* **What this task involves**: A line below contains "payment terms: 15 days -> 14 days", and a later one contains "Collecta coin storage". Repeat both, with every line between them, exactly.

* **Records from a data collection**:
________

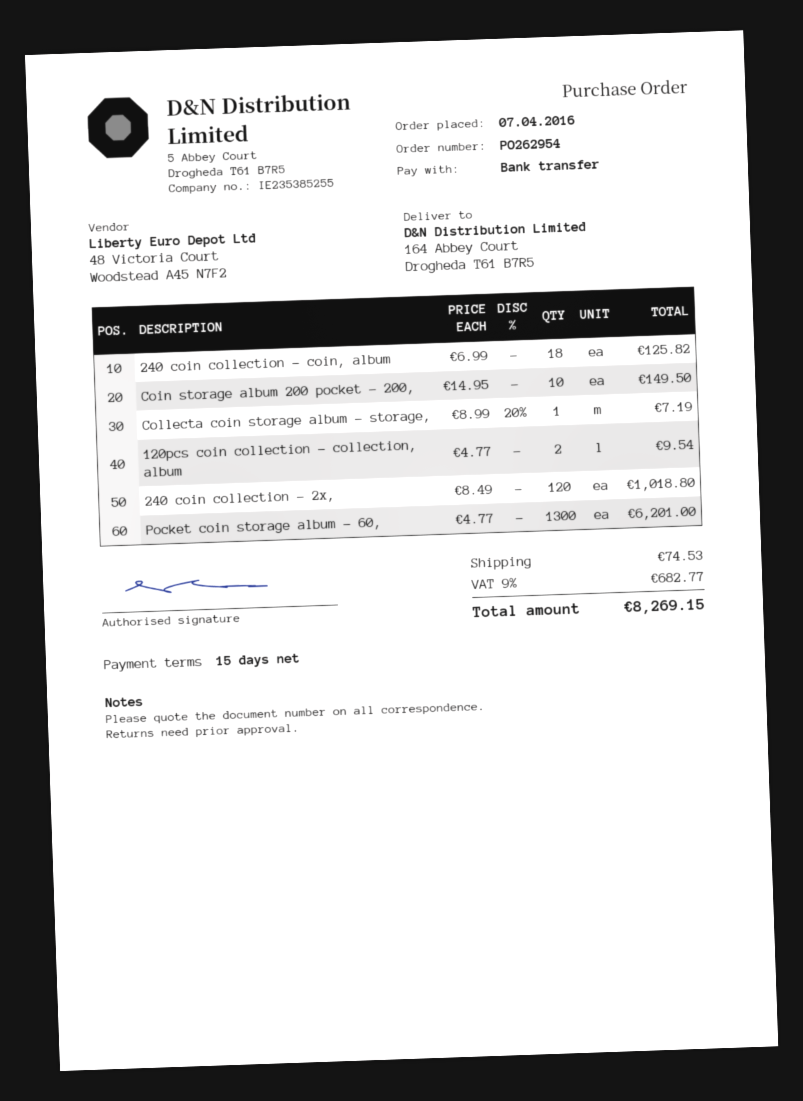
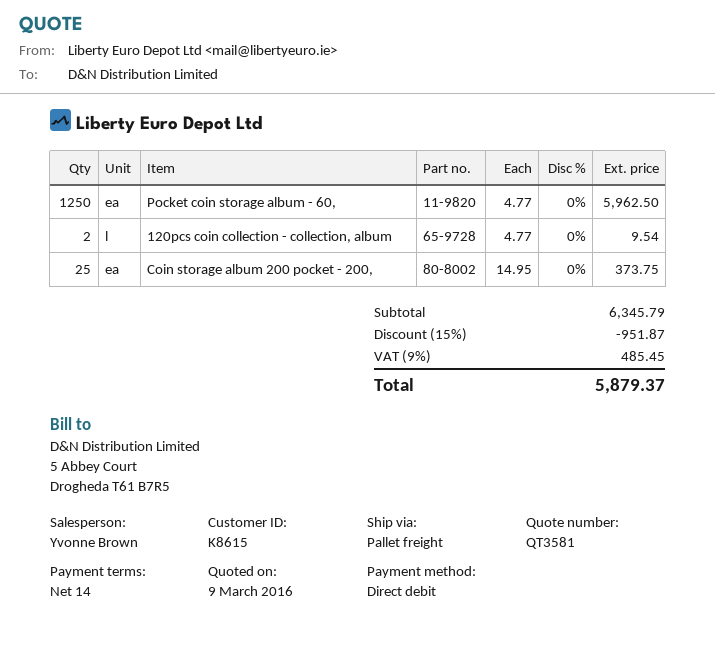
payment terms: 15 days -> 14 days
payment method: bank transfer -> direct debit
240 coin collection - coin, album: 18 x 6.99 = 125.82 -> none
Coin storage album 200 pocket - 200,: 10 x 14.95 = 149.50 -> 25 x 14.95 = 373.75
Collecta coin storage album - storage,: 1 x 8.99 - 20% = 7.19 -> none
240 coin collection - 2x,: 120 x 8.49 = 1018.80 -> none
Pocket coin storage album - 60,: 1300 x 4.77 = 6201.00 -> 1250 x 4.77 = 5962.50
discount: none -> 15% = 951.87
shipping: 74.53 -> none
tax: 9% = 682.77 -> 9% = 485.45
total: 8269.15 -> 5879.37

________

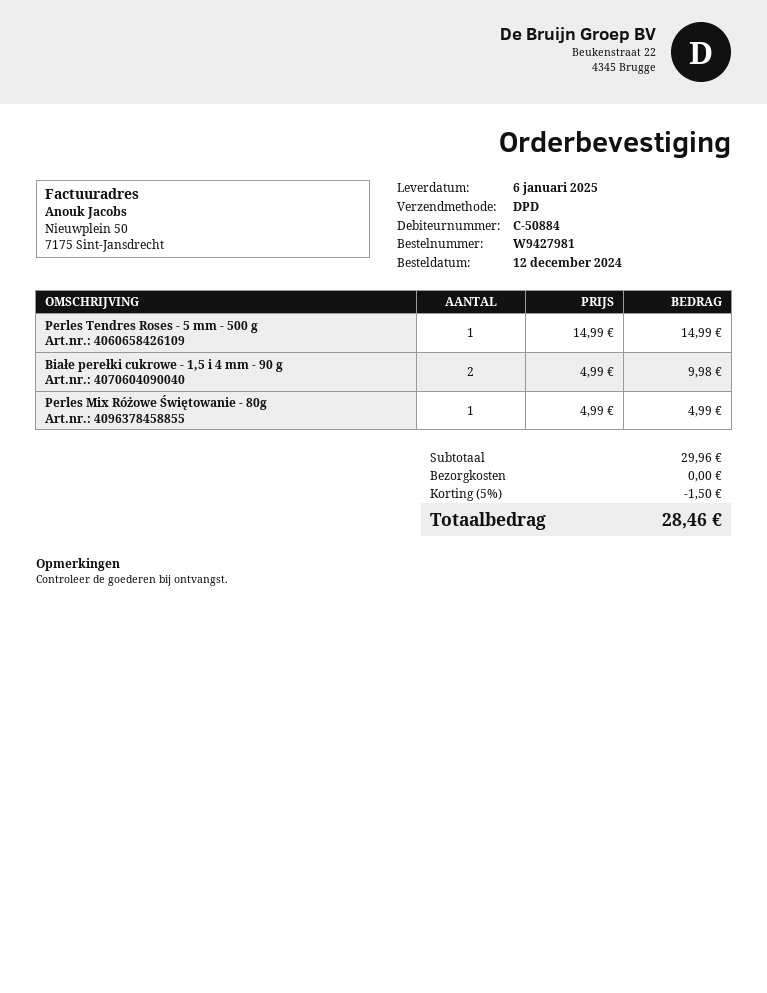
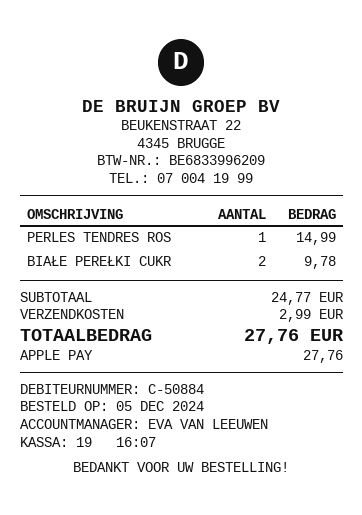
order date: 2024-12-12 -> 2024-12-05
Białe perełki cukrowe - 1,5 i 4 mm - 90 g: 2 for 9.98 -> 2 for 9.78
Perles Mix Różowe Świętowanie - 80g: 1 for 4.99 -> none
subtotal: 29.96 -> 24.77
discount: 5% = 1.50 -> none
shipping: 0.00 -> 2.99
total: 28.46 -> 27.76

________

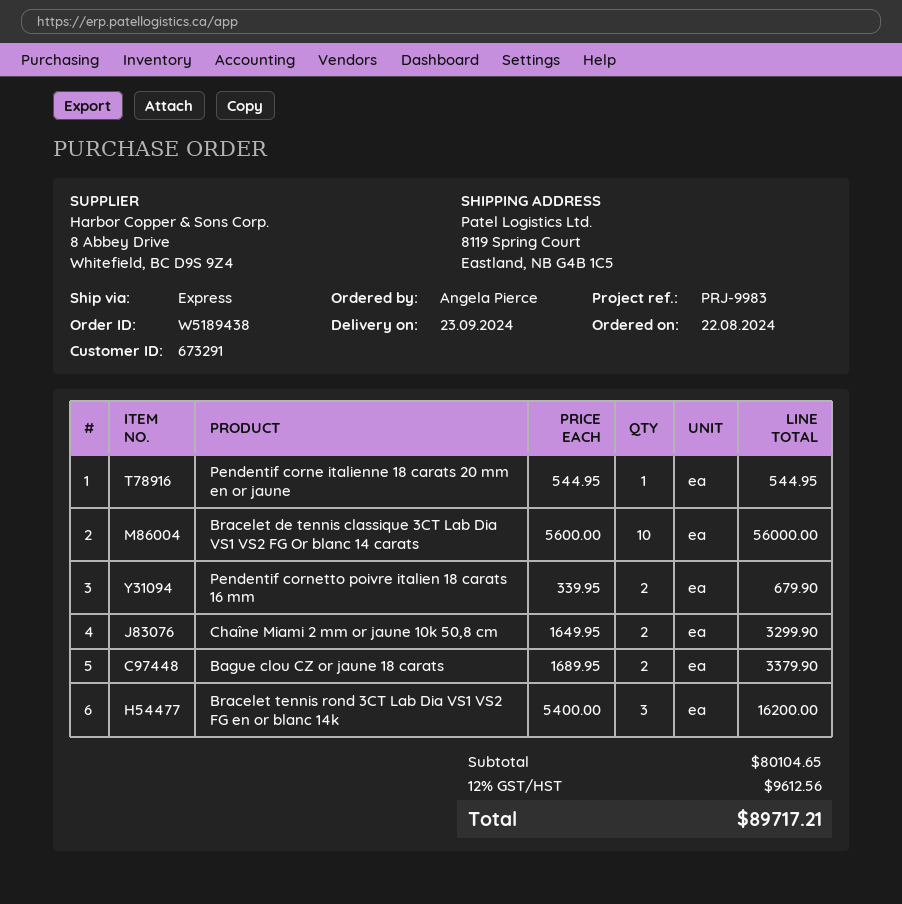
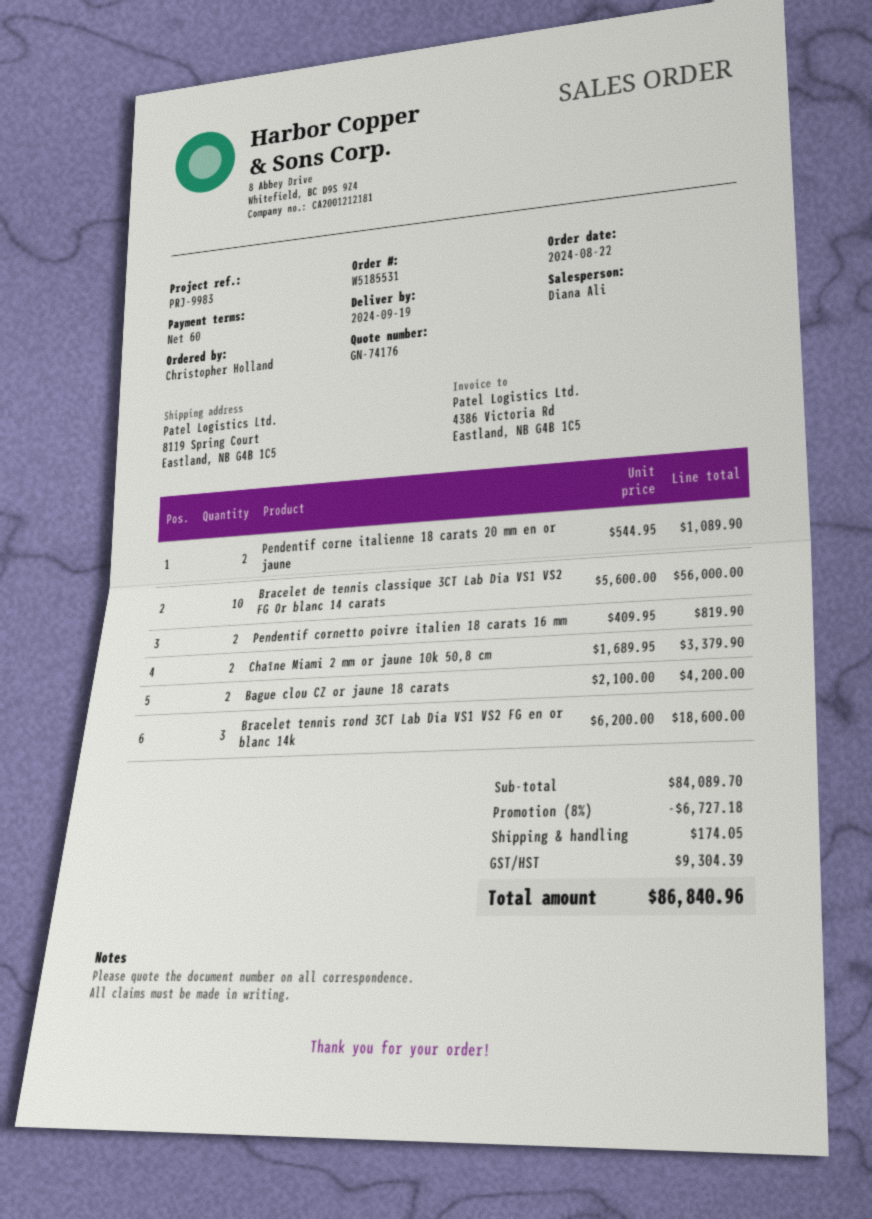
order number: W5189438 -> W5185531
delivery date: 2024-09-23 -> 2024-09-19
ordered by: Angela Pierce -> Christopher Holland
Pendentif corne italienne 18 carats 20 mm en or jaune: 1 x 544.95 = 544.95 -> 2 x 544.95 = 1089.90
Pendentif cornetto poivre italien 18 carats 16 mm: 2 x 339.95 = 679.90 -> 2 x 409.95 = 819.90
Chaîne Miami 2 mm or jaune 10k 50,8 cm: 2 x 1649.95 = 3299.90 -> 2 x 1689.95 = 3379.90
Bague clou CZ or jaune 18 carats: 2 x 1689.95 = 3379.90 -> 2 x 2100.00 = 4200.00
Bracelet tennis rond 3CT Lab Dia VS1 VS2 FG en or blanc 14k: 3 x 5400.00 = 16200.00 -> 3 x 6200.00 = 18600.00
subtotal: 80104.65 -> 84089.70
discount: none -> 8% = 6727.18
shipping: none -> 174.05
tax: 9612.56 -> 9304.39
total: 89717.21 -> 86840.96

________

* **Solution for this problem**:
payment terms: 15 days -> 14 days
payment method: bank transfer -> direct debit
240 coin collection - coin, album: 18 x 6.99 = 125.82 -> none
Coin storage album 200 pocket - 200,: 10 x 14.95 = 149.50 -> 25 x 14.95 = 373.75
Collecta coin storage album - storage,: 1 x 8.99 - 20% = 7.19 -> none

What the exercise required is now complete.